Et le gratuit, la direction est toujours en phase ?

La direction est très contente du magazine, qui est globalement à l’équilibre. Il y a aussi une prise conscience car ce n’est pas nécessairement une balance mathématique qui est le juge de paix de la réussite ou pas. En terme de visibilité et d’image, c’est une reconnaissance pour Nice-Matin. Il y a un maillage assez complet en termes « d’occupation du terrain » golf.

j’ai un regret, c’est que l’Equipe n’accorde pas assez de place au golf.

Comment situerais-tu Golf Azur dans le paysage médiatique du golf en France ?

En faisant le choix de mettre l’accent sur le local, les histoires de la région, on a un positionnement assez clair qui ne marche pas sur les platebandes des médias spécialisés qui ont plus de moyens. Je pense qu’on offre un produit original. Par exemple, depuis quelques temps, on a intégré des pages Histoire avec un grand H. De lui même l’historien Jean Bernard Kazmierczak s’est proposé de contribuer en fournissant des histoires agrémentées de photos et cartes postales sur les golfs du coin. C’est une vraie fierté et une richesse incroyable d’avoir ce Monsieur au sein du magazine.

A propos de paysage médiatique, ton avis plus général sur le sujet ?

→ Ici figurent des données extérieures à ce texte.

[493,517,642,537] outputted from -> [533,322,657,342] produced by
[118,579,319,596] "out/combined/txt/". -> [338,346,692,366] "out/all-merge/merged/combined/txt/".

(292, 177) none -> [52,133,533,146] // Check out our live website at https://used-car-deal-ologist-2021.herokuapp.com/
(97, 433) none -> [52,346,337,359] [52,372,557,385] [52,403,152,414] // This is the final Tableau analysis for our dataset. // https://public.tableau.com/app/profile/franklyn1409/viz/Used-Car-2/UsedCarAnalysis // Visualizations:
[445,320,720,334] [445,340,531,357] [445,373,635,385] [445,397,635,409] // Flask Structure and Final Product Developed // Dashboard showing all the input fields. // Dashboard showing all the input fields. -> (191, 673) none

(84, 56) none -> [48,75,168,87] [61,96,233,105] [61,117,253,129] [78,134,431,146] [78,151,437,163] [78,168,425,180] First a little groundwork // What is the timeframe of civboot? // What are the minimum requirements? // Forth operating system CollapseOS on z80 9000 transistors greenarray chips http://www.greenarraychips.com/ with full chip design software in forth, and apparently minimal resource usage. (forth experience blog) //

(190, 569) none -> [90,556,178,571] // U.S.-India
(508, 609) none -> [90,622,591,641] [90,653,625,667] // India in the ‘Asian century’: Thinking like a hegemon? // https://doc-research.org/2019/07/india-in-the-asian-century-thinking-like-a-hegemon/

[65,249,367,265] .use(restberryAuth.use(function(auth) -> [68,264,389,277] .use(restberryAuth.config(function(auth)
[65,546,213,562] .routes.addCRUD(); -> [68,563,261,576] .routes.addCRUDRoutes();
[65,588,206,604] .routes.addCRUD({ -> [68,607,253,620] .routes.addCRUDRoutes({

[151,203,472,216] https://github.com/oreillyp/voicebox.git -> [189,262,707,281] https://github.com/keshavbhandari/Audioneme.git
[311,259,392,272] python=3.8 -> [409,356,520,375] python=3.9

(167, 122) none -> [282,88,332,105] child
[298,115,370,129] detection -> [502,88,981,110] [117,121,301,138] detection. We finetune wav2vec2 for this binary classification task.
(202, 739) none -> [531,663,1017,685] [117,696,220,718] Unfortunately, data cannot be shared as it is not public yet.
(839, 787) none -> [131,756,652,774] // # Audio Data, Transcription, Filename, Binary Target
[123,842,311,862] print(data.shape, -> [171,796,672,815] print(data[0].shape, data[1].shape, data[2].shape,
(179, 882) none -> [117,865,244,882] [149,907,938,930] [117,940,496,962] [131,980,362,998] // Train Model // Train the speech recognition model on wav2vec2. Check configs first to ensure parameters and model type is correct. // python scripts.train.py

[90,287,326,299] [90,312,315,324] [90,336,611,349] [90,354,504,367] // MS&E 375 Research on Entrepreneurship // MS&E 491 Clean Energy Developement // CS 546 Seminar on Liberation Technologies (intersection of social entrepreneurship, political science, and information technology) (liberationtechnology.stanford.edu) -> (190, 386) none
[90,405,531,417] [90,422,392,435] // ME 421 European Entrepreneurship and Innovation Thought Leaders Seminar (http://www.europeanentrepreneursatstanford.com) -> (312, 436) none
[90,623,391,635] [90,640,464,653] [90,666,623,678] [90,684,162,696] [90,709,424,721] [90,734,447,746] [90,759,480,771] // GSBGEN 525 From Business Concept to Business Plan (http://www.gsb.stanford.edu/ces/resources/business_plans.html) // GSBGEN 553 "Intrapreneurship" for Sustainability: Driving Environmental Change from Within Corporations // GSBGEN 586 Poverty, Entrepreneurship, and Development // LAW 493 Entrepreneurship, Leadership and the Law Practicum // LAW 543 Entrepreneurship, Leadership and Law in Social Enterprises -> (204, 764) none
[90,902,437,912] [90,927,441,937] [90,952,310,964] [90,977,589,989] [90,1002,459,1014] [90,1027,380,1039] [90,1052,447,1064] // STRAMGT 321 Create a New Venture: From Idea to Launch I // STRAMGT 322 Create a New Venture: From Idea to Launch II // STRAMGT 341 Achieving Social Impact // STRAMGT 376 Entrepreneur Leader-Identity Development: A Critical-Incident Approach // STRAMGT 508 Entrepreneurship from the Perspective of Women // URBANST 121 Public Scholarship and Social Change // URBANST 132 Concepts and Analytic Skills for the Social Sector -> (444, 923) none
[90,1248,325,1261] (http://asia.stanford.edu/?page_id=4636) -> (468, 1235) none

Je pense juste qu’on a le golf qu’on mérite, tout comme on a le foot qu’on mérite ou tout autre sport. Il ne faut pas se leurrer même si je comprends que le passionné de golf puisse être frustré du manque de place ou de visibilité. Quoique tu fasses, il y a des combats qu’il faut savoir ne pas mener tout le temps. Et, de mon point de vue, je pense que cela serait la même chose si on avait un champion. Après, même si Le Figaro et le JDG bossent hyper bien, j’ai un regret, c’est que l’Equipe (version papier) n’accorde pas assez de place au golf.

Pourquoi ?

Parce que c’est le journal sportif de référence et que du coup, cela ne donne que peu de légitimité à d’autres rédactions d’en parler. Lorsqu’un journaliste ailleurs propose un article sur le top5 d’un joueur au Scandinavian Masters et que le rédacteur en chef lui répond : « Tu es gentil, tu me fais un truc sur un mec qui est 5e du tournoi du week-end mais y’a rien dans l’Equipe », ça n’aide pas. S’il y avait du golf régulièrement, hors grands tournois, peut-être que ça permettrait à d’autres collègues de vendre en interne un papier sur un joueur du coin. Mais, encore une fois et, l’après Ryder Cup le confirme, on a la place qu’on mérite avec le golf en France.

D’où j’imagine ta satisfaction avec Golf Azur ?

Bien sûr mais au-delà de la confiance de ma direction, ce qui est plaisant, c’est l’accueil et la disponibilité des gens. Moi qui viens du foot où cela peut être galère pour avoir des interviews, il faut apprécier que tout le monde joue le jeu et essayer de le garder.